Task details:
Say how many lines of the listing below include "trigger". Write only that number.

Dataset:
------------------------------------

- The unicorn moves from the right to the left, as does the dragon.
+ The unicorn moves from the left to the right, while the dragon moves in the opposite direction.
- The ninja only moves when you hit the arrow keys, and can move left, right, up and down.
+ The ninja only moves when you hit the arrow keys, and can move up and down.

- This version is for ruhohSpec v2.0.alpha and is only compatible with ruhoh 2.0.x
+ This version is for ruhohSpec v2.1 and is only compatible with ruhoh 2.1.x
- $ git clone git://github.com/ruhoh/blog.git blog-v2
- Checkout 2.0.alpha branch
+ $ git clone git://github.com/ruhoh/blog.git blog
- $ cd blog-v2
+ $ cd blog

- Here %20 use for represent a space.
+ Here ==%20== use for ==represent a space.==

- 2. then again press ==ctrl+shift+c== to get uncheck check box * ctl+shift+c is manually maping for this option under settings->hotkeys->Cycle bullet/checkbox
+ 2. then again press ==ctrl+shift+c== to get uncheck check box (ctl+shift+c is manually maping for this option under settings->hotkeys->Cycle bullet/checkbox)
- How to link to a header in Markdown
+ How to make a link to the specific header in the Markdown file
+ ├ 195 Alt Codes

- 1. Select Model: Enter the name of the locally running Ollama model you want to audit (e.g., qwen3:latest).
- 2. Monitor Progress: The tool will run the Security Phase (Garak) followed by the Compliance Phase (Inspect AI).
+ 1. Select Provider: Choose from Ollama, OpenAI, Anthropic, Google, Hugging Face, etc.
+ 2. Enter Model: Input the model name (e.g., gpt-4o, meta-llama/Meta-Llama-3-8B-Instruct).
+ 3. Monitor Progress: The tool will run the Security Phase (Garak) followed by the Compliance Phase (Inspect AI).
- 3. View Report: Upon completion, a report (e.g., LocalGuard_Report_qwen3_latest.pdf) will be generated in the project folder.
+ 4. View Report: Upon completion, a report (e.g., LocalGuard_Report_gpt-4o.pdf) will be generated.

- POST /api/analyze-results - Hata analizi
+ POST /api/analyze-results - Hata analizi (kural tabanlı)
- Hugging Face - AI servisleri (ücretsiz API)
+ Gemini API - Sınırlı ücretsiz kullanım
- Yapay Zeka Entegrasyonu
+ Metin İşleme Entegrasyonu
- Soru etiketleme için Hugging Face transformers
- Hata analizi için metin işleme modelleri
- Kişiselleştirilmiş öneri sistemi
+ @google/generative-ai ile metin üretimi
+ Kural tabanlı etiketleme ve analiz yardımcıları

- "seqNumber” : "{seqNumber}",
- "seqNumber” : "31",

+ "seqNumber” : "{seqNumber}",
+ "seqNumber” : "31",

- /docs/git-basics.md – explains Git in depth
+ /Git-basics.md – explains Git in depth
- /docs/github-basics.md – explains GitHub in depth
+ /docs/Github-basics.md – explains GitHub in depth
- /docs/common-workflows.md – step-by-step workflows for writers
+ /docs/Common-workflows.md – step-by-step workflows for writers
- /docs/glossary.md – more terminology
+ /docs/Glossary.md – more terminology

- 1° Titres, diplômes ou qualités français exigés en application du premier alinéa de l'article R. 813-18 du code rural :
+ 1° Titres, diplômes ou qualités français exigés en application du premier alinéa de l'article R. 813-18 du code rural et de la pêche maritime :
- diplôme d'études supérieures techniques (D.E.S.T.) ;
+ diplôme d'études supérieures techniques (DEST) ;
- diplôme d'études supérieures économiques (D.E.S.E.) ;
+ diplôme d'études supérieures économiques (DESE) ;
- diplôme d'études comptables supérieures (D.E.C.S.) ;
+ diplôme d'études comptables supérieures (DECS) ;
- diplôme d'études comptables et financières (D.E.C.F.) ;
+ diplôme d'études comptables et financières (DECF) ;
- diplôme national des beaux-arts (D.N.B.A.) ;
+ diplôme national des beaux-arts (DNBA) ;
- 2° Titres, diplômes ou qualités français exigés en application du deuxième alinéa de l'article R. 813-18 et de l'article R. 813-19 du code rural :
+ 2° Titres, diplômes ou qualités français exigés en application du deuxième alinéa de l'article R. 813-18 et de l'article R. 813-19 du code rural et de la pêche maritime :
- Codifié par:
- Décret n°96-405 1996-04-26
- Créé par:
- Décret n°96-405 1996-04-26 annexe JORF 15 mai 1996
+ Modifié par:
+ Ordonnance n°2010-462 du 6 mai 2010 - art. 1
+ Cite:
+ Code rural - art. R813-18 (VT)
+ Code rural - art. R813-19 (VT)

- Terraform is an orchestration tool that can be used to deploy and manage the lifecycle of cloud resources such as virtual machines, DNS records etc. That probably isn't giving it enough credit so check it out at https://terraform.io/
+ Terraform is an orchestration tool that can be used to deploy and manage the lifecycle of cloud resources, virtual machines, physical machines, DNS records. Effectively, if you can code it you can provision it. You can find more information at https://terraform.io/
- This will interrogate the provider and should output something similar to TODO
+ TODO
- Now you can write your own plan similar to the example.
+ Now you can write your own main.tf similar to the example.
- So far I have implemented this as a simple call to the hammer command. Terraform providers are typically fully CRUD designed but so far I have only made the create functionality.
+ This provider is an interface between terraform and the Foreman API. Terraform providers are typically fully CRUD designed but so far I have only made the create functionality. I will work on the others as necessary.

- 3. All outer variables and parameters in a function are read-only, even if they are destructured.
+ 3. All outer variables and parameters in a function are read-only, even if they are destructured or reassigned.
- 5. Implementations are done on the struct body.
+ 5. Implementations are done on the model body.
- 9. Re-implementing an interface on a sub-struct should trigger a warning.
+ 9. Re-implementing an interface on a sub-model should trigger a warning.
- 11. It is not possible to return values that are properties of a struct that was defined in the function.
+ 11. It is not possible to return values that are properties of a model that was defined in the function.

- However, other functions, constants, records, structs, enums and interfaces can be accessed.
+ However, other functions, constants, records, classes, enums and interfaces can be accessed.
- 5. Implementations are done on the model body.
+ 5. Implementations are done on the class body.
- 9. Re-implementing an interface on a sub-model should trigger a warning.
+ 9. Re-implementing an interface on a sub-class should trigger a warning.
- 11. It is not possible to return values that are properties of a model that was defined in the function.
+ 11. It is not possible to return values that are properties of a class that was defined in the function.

------------------------------------

Written answer:
4